Your task: In the entries below, every line with the string "align" is to be reported.
*** Records Section Begins ***
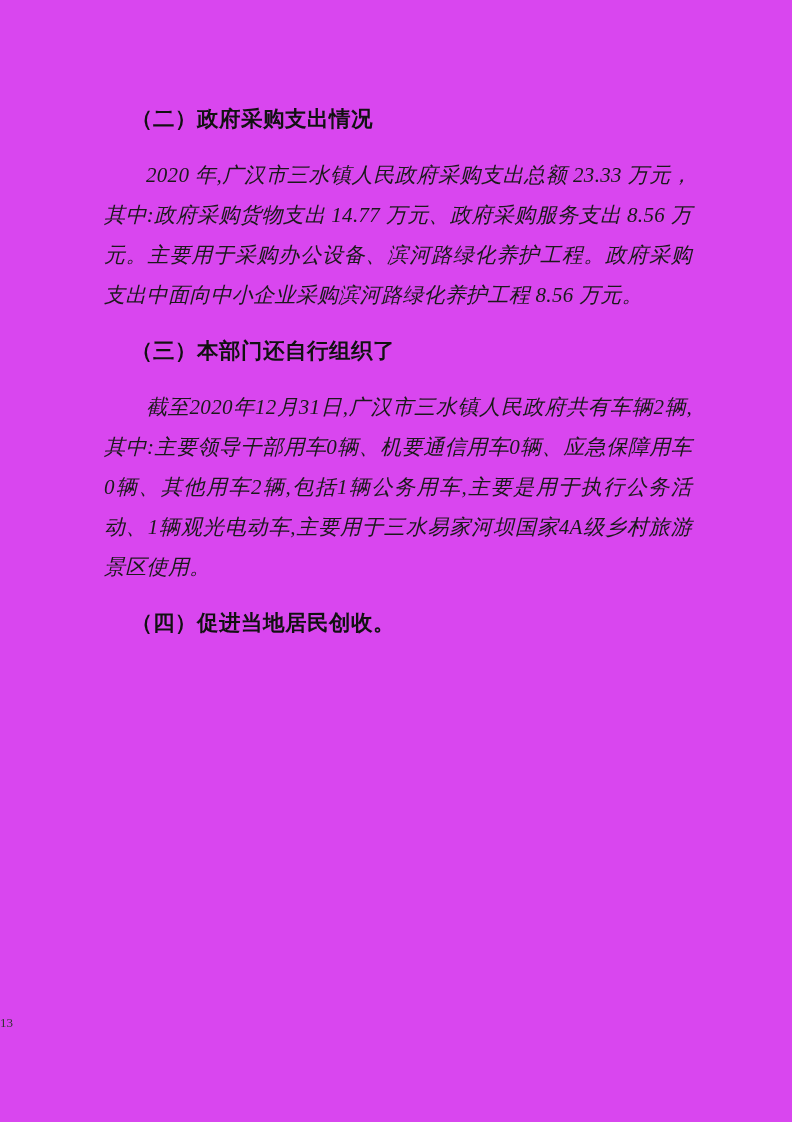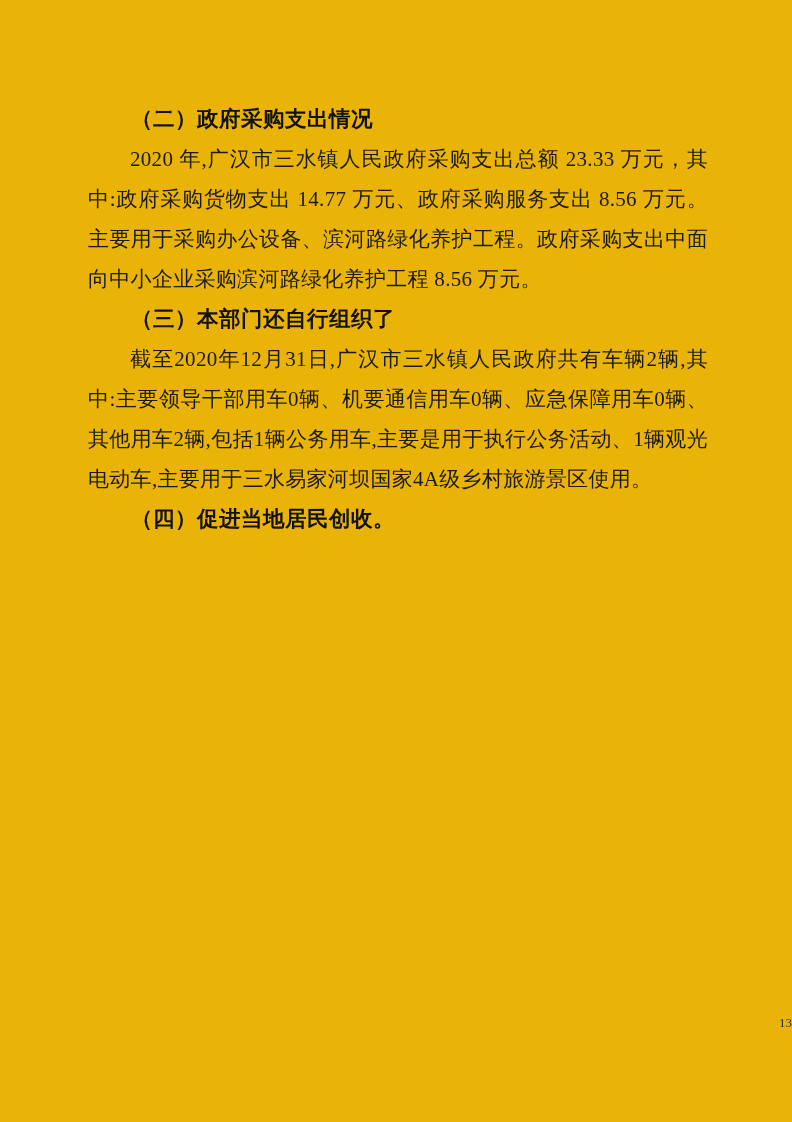--- a/index.html
+++ b/index.html
@@ -11,7 +11,7 @@
     position: relative;
     width: 792px;
     height: 1122px;
-    background: #eab308;
+    background: #d946ef;
     overflow: hidden;
     font-family: "Liberation Serif", "DejaVu Serif", serif;
     color: #1a1a1a;

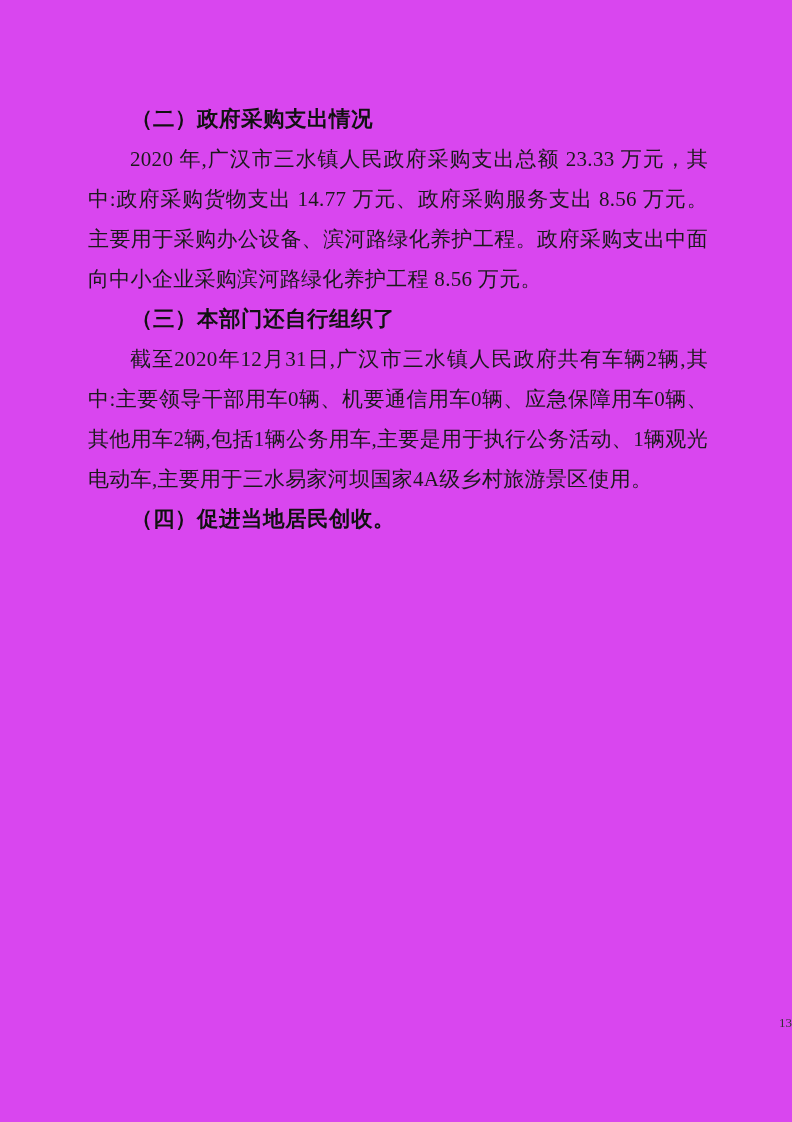--- a/index.html
+++ b/index.html
@@ -34,11 +34,12 @@
   .paragraph {
     font-size: 21px;
     line-height: 40px;
-    margin: 0;
+    margin: 16px;
     text-indent: 2em;
     text-align: justify;
     text-justify: inter-ideograph;
     letter-spacing: 0.3px;
+    font-style: italic;
   }
   .page-number {
     position: absolute;

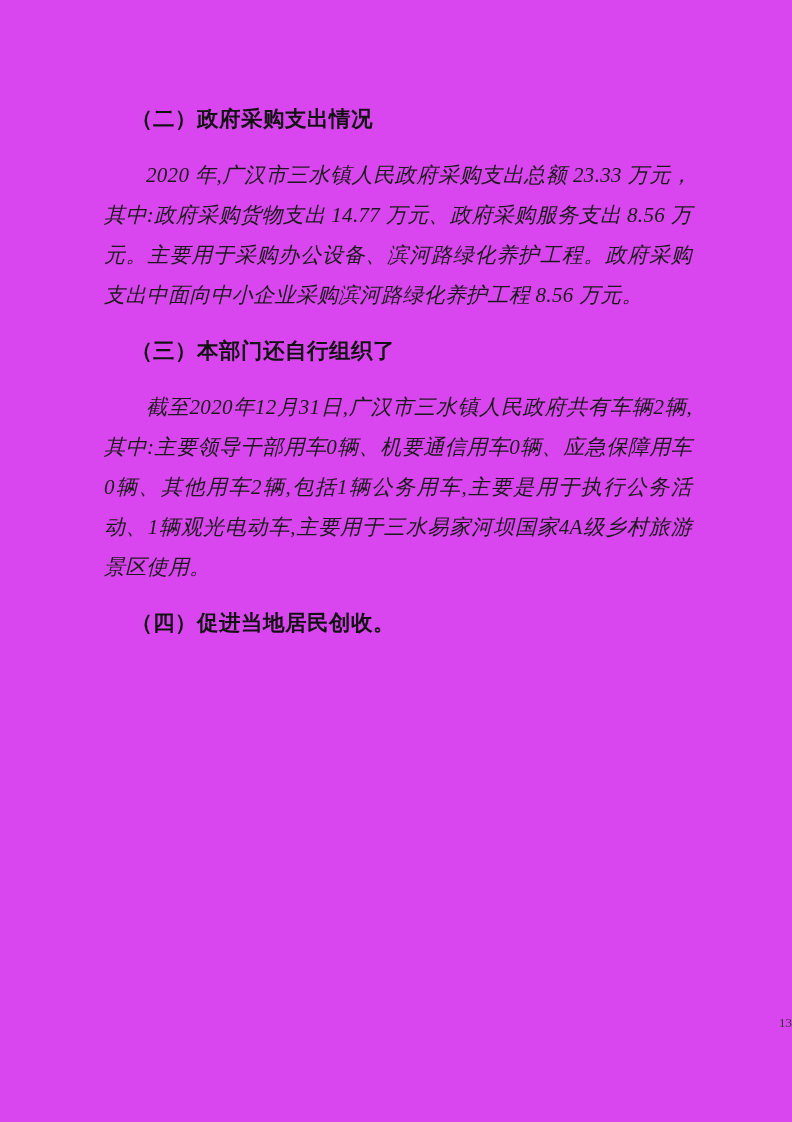--- a/index.html
+++ b/index.html
@@ -46,7 +46,7 @@
     top: 1014px;
     left: 0;
     width: 100%;
-    text-align: right;
+    text-align: left;
     font-size: 13px;
     line-height: 18px;
     color: #333333;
*** Records Section Ends ***
Exercise output:
     text-align: justify;
-    text-align: right;
+    text-align: left;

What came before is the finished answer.